---- SUPPLIED INFORMATION

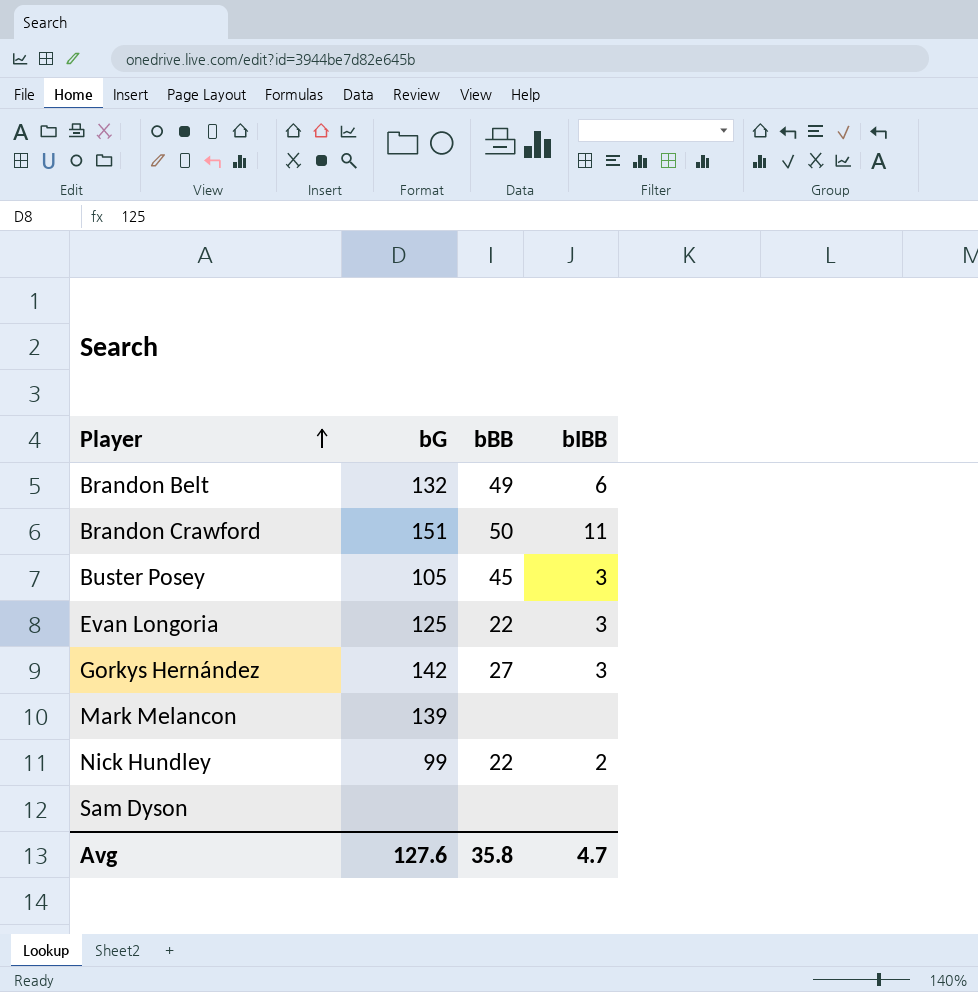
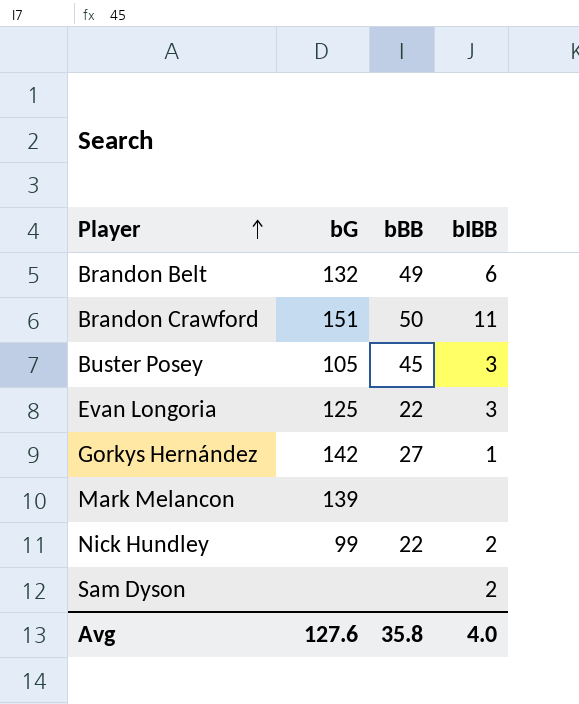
Gorkys Hernández | bIBB: 3 -> 1
Sam Dyson | bIBB: none -> 2
Avg | bIBB: 4.7 -> 4.0

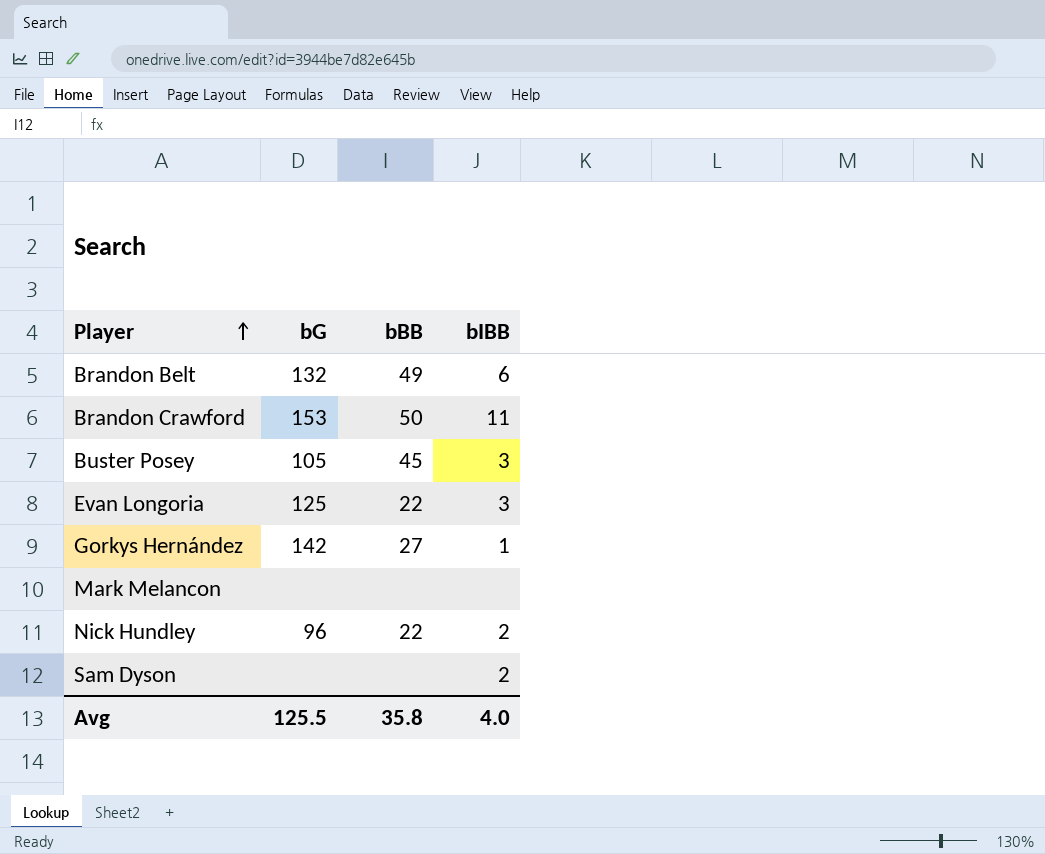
Brandon Crawford | bG: 151 -> 153
Mark Melancon | bG: 139 -> none
Nick Hundley | bG: 99 -> 96
Avg | bG: 127.6 -> 125.5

--------

#### [YOUR ASSIGNMENT]
Copy out all of the material exactly as written, without its pictures.

#### [RESPONSE AREA]
Gorkys Hernández | bIBB: 3 -> 1
Sam Dyson | bIBB: none -> 2
Avg | bIBB: 4.7 -> 4.0

Brandon Crawford | bG: 151 -> 153
Mark Melancon | bG: 139 -> none
Nick Hundley | bG: 99 -> 96
Avg | bG: 127.6 -> 125.5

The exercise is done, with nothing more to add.